[Content revision data]
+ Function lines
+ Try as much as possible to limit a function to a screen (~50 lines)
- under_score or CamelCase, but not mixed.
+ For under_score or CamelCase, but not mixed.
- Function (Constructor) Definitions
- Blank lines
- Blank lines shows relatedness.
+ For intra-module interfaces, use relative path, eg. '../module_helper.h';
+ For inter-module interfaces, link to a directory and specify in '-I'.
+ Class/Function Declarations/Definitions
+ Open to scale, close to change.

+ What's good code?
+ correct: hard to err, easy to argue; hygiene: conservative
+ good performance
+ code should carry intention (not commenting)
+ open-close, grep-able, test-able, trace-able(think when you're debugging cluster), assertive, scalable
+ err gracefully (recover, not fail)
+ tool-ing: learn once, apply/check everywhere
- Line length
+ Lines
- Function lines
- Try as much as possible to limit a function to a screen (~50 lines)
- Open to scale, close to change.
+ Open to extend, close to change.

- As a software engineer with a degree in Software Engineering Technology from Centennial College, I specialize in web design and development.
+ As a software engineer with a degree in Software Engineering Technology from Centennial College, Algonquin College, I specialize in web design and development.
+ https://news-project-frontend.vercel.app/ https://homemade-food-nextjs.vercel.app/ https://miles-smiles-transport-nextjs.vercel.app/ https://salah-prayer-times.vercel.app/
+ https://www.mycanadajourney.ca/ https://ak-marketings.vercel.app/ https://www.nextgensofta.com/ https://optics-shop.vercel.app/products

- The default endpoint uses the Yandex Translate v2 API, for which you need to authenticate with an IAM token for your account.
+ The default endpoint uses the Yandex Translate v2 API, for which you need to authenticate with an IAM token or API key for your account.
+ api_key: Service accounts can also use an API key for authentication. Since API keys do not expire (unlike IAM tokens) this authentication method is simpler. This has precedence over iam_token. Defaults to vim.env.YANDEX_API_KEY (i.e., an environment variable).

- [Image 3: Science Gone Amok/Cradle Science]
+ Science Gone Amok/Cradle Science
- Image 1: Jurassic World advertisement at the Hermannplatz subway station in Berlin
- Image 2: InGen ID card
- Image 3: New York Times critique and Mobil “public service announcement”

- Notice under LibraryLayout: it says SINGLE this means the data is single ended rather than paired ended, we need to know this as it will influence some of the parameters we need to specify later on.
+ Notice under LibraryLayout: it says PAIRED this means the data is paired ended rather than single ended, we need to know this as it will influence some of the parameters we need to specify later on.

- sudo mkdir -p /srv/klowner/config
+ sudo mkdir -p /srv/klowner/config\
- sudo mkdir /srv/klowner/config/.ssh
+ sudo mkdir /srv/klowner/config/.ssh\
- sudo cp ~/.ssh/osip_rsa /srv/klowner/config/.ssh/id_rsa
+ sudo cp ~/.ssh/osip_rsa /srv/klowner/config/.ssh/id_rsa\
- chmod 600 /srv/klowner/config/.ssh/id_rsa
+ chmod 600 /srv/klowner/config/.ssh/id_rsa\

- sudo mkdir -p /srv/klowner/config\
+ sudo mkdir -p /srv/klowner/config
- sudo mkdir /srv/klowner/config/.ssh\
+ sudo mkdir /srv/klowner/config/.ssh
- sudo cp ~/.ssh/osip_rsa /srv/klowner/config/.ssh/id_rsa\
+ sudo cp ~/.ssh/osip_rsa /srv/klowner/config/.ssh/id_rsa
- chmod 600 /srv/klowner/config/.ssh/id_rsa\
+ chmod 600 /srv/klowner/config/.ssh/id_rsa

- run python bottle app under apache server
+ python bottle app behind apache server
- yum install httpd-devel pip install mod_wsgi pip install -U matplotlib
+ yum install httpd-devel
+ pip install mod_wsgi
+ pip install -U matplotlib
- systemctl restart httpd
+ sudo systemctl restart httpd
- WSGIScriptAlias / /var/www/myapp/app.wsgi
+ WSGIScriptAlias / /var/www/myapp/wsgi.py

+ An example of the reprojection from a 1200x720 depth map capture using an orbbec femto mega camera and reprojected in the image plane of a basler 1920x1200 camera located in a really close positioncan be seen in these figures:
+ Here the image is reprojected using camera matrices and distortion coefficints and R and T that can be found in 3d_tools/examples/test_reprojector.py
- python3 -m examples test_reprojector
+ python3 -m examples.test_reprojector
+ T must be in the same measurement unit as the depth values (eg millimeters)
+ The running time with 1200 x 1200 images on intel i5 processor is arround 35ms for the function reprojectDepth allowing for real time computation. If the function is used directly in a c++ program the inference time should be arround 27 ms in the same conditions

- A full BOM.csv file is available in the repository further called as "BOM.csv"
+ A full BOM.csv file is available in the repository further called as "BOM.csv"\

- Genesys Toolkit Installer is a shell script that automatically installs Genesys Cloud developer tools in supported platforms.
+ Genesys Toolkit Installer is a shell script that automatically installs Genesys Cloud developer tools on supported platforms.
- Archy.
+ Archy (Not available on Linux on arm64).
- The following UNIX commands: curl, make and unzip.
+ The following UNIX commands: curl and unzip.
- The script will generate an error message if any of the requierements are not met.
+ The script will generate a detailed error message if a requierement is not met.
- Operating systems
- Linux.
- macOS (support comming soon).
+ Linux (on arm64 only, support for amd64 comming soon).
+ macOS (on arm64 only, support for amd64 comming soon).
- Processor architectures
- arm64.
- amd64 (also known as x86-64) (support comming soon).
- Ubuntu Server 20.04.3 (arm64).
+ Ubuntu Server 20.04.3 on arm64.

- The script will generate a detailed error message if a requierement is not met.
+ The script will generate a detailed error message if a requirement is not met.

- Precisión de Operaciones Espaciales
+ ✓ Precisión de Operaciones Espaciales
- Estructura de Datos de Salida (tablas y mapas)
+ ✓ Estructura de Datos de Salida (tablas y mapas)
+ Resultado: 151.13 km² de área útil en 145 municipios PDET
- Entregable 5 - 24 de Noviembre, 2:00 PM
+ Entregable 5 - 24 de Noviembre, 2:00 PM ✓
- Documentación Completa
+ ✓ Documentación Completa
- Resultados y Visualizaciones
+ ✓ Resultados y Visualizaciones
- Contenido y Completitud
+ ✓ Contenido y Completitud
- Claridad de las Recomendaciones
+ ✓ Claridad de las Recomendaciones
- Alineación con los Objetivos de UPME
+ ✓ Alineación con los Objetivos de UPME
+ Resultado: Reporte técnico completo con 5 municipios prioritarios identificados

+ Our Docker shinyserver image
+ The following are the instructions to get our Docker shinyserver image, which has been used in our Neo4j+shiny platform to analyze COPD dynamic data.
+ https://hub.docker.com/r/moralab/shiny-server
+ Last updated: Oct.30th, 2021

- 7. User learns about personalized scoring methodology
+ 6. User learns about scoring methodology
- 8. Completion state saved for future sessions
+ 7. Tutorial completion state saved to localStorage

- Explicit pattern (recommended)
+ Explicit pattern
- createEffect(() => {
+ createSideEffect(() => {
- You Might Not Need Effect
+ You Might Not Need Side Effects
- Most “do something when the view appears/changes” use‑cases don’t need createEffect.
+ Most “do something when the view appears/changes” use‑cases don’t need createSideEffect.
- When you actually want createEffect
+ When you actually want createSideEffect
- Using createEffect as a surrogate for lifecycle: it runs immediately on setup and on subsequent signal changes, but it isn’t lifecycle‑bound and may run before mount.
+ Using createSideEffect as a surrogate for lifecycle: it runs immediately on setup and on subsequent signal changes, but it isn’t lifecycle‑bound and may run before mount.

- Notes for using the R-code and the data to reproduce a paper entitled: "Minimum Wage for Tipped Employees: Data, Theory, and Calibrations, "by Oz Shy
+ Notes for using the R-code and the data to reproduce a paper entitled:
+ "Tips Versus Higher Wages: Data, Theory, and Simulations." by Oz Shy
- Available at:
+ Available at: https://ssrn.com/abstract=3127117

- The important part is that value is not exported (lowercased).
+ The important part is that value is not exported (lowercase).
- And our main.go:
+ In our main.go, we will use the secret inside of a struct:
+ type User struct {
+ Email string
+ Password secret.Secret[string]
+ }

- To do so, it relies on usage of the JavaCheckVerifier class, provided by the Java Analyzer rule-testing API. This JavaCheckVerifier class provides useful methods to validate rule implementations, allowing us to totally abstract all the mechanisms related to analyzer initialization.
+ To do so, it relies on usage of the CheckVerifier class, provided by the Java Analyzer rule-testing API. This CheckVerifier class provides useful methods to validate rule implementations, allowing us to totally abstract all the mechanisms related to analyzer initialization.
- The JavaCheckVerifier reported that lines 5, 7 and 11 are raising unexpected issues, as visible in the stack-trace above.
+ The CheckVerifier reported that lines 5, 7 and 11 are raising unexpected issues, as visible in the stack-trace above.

> _Exercise goal_: If a line of the records includes the string "runs", copy it out.

> _Result for this task_:
- Using createEffect as a surrogate for lifecycle: it runs immediately on setup and on subsequent signal changes, but it isn’t lifecycle‑bound and may run before mount.
+ Using createSideEffect as a surrogate for lifecycle: it runs immediately on setup and on subsequent signal changes, but it isn’t lifecycle‑bound and may run before mount.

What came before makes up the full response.